In a divided opinion for the US Court of Appeals for the DC Circuit, Judge Tatel writes that the Environmental Protection Agency should be regulating carbon dioxide emissions from sources other than fossil fuels. The EPA had instead decided to study and defer regulation of biogenic sources (which come from recently living organic matter — think garbage, wood, grains, etc.) But the court holds that waiting to regulate these sources violates the clear language of the Clean Air Act.

"SmokeStack" by flickr user Out.of.Focus
CO2 from any other source would still trap the heat.

Environmental groups brought a lawsuit against EPA’s decision to defer regulation, arguing that this deferral is allowing new facilities to emit great unregulated amounts of biogenic CO2, contributing to global warming. In ruling for the environmental groups, the court found that the issue was ripe for review, and that the plain text of the Clean Air Act did not allow the EPA to take its regulation one step at a time. If the EPA is going to regulate power plants burning coal, for example, they must also regulate power plants burning trash.

Judge Kavanaugh concurred, saying the result was compelled by Circuit precedent, some of which he disagreed with.

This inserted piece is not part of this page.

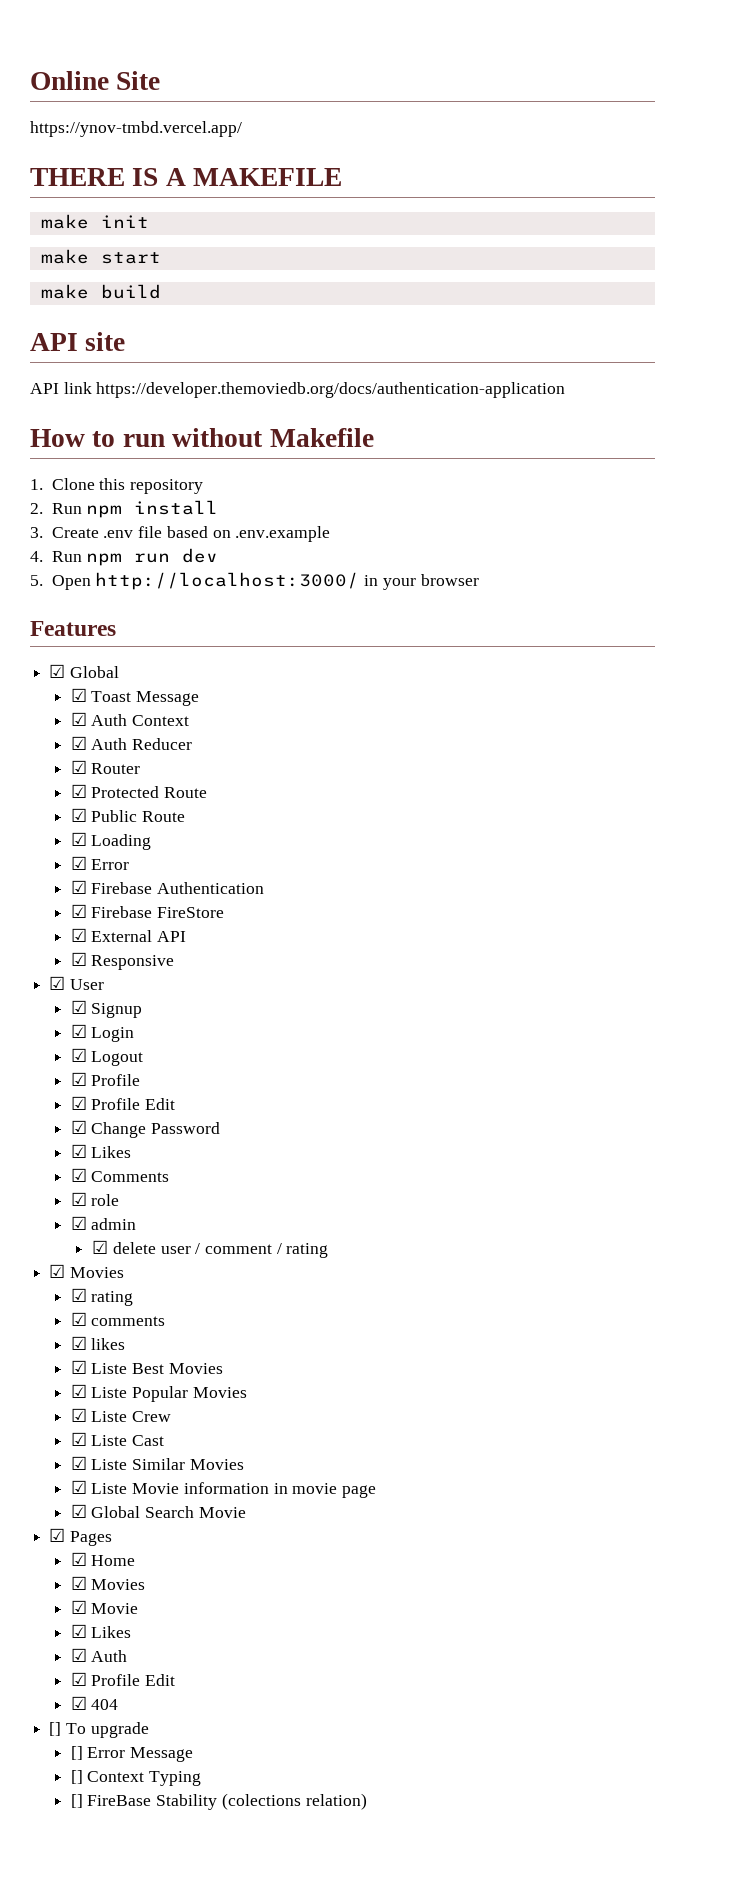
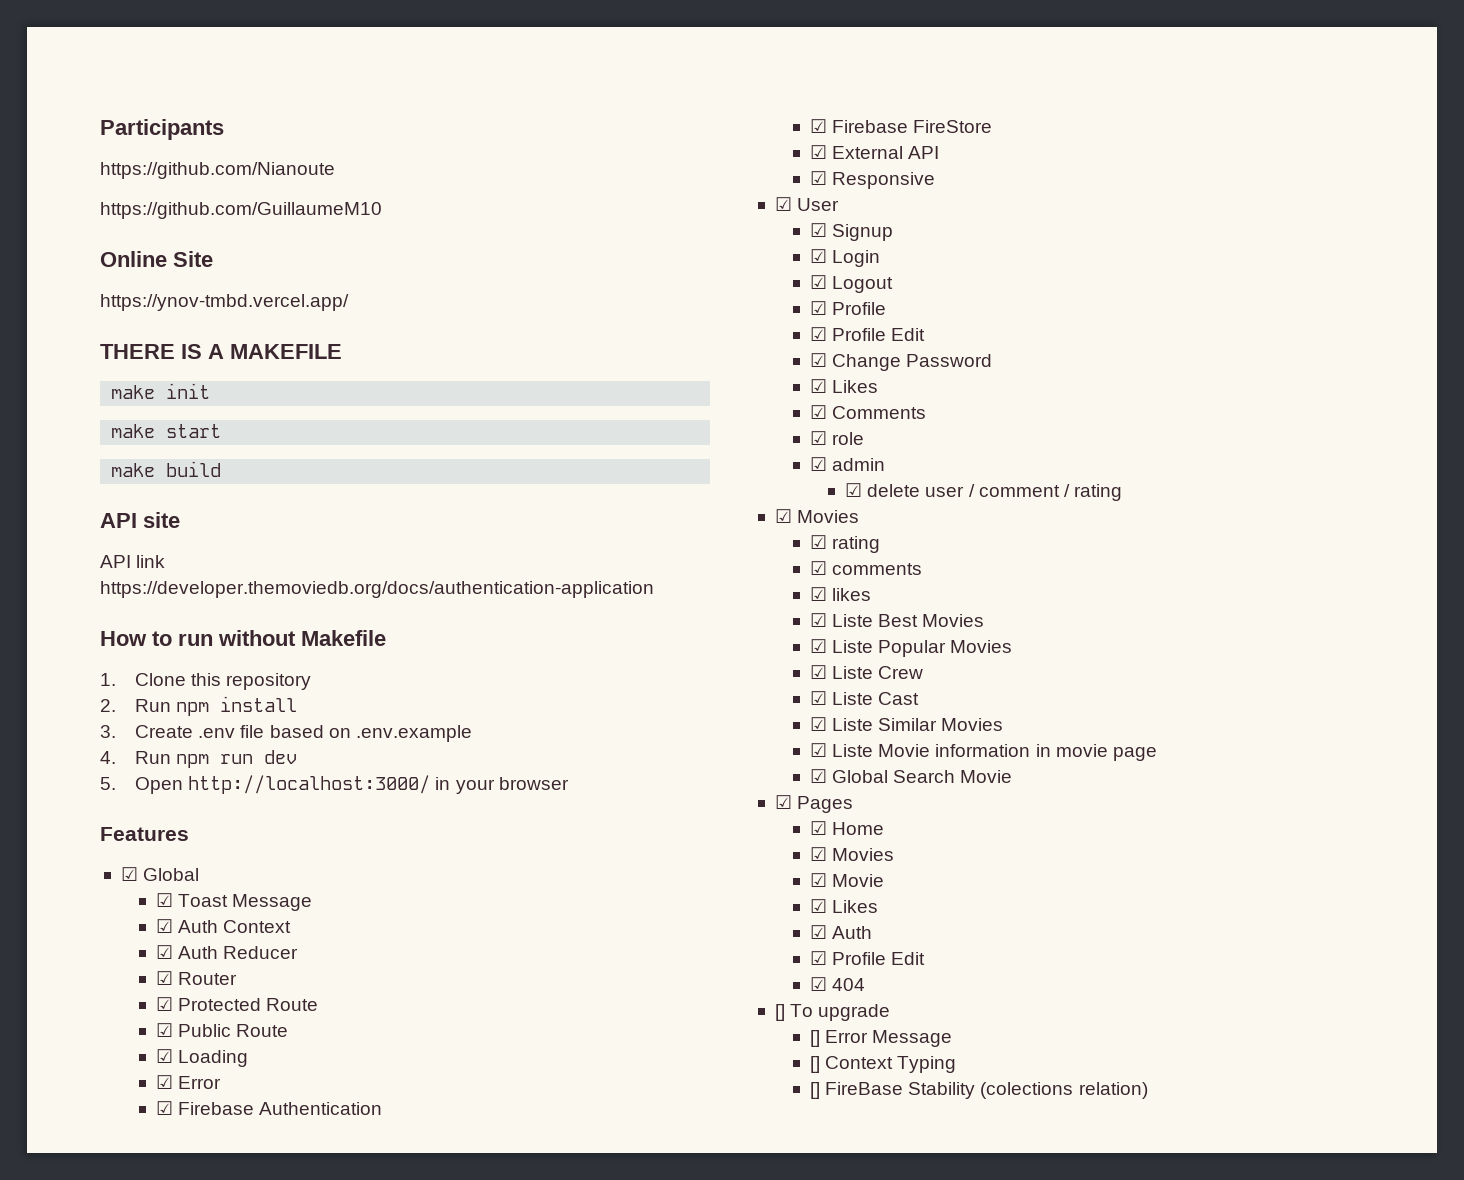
+ Participants
+ https://github.com/Nianoute
+ https://github.com/GuillaumeM10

In particular, he noted his dissent in an earlier decision that gave the EPA authority to regulate CO2 emissions in certain power plants.

Judge Henderson dissented, writing that it would be best to withhold judgment because the EPA’s deferral was going to end in 2014 anyway. She also wrote that the government should have broad authority to implement its regulations one step at a time with careful study, and that the argument that many facilities would escape regulation was overblown.

The court vacates the EPA’s decision to defer regulating biogenic carbon dioxide. Under the Clean Air Act, they must regulate such sources. But the practical effects of this decision are unclear for the moment — a lot depends on how EPA responds to it, and how quickly.